Some of our outstanding jobs have been waiting 2 years or more, but these are things which are not really important and don’t interfere with our life. Something like hot water/heating should and must be fixed immediately, I wouldn’t give him a minutes peace until this was done. No hot water or heating is a health hazard.

QuickDraining · 11/03/2024 22:52

Not wanting to pooh pooh hoarding. But many people have the 'gene'. I keep stuff my partner thinks is rubbish. I have witnessed them collect over 80 jigsaw puzzles that are all stacked up in the way some place in the house, preventing me from piling my crap in the same spot. Don't think I would dare suggest throwing them out. These small hobbies can spiral out of control. I have family members that have collected cars. And God knows what else. Totally justifiable by each and every hoarding party. I'd go as far to suggest it is totally normal behaviour - like a Jay collecting an abundance of acorns for rough times that may never come. My Mum thinks that she has levelled off her collecting, now that she has three sheds full of rubbish, and is operating a one in one out rule. That seems preposterous from my point of view.

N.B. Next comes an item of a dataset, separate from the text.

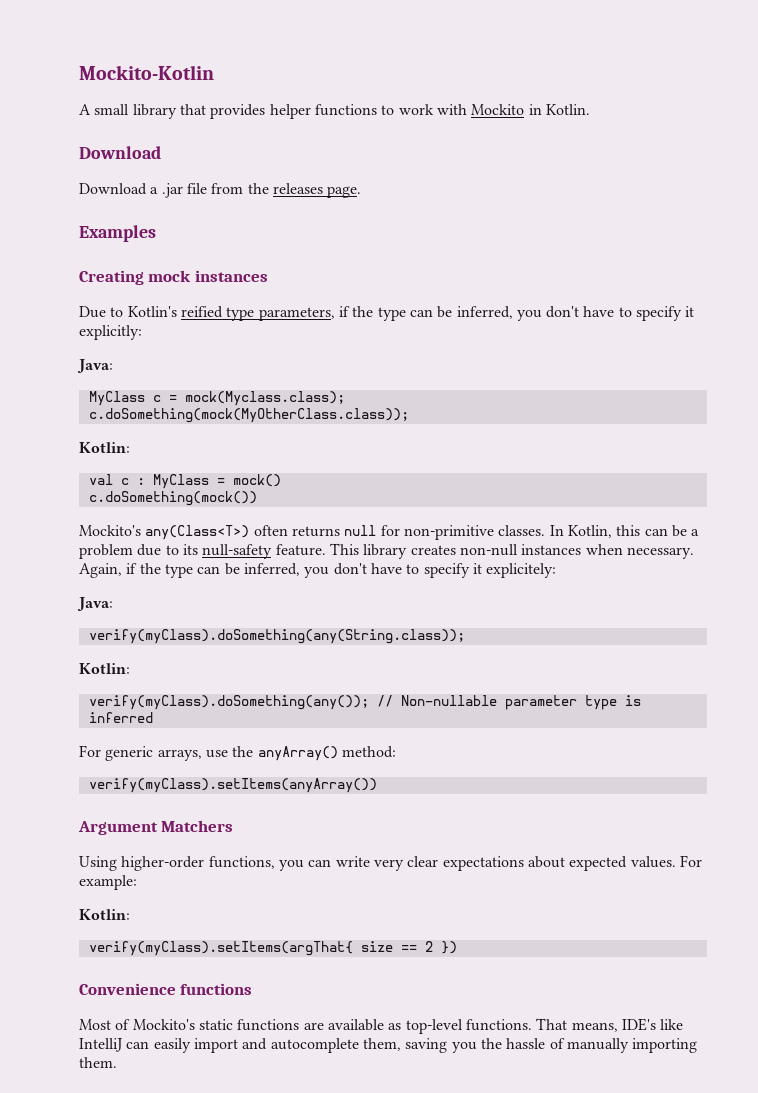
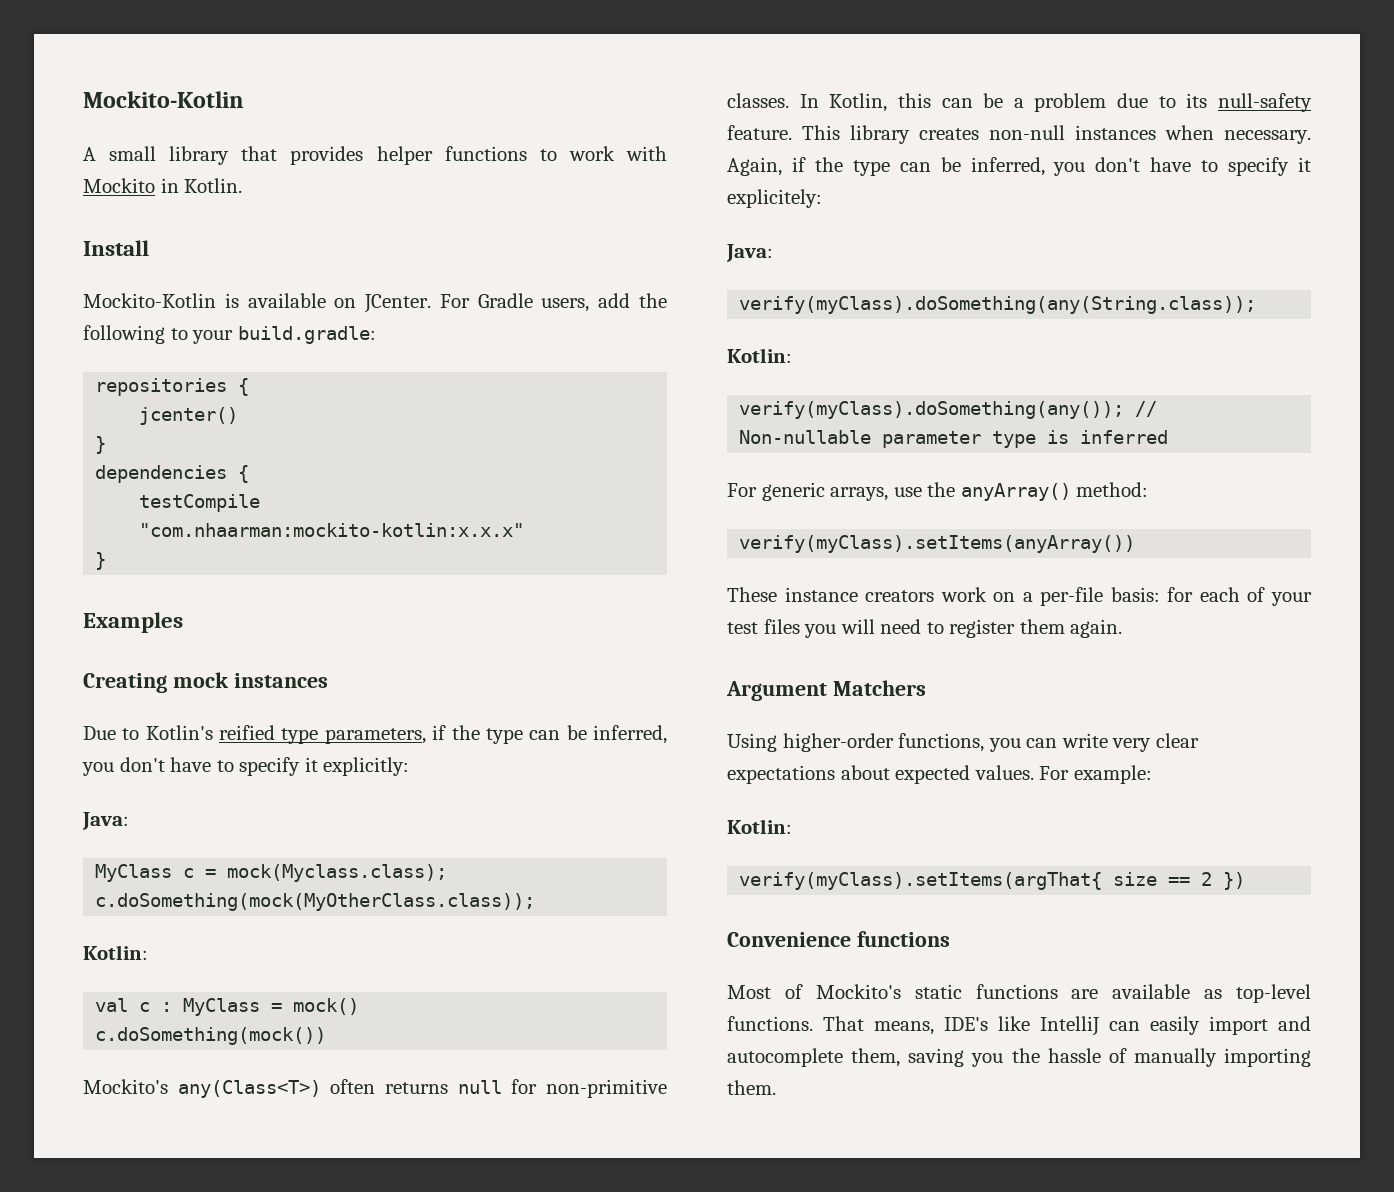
[79,146,161,159] [79,183,362,198] Download // Download a .jar file from the releases page. -> [83,240,149,256] [83,293,667,313] [83,325,376,344] [95,378,250,396] [139,407,239,425] [95,436,107,454] [95,465,250,483] [139,494,261,512] [139,523,525,537] [95,552,107,570] Install // Mockito-Kotlin is available on JCenter. For Gradle users, add the following to your build.gradle: // repositories { // jcenter() // } // dependencies { // testCompile "com.nhaarman:mockito-kotlin:x.x.x" // }
(377, 785) none -> [727,587,1312,606] [727,619,1123,638] // These instance creators work on a per-file basis: for each of your test files you will need to register them again.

Though probably just as much as a minimalist looking over my shoulder.

When it starts to interfere with your quality of life. It is probably time to take stock. Though this is easier said than done.

McHot · 11/03/2024 22:57

My father was a hoarder, this forced my mum into her own bedroom and we were not allowed/able to enter my dad's room for several years as the problem got progressively worse. When my dad passed away (after my mum) and we finally entered it was clear he had not slept in the bed for years, it was entirely covered with papers and items he had collected over the years and the floor could not be seen with every inch covered in around 2 feet of papers and things. Dad was however fastidiously clean and tidy with his appearance - his bedroom was his 'shameful' secret. Mum fought for many years against a rising tide of his hoarding behaviour and it was severely damaging to their relationship and her own mental health. She passed at 75 having lived with his extreme and life changing hoarding for probably the best part of 20 years.

Dad was the youngest sibling of 6 and the last surviving - I think his hoarding was triggered by loss of his family. We all wanted to help him but he would not accept help. After his passing it took us several full weeks to clear our that one room alone.

I am very sorry you are living with the manifestation of your husband's coping strategy with the loss you suffered, it is truly a very very difficult situation and not one that either of you want to be living ultimately.

No easy solutions here from me, but a lot of empathy, compassion and understanding.

hellsBells246 · 11/03/2024 23:25

@Elleherd , thank you so much for your posts on this. They have been illuminating.

I'm so sorry for your losses 💐

LifeExperience · 11/03/2024 23:26

I would not stay with someone who is obviously mentally ill but refuses to seek help.

You are entitled to half of the equity in the house and you CAN force a sale if you divorce. I would use my savings and get the house in just good enough condition to sell, and I would see a solicitor ASAP.

Aquamarine1029 · 11/03/2024 23:28

user1476041120 · 08/03/2024 21:59

That just leads to a rage -then he does not speak to me for weeks

This is ABUSE. He is doing this to shut you up and sadly it's working.

You cannot fix this man. Don't even bother trying. If you want even a semblance of a happy future, you need to leave him.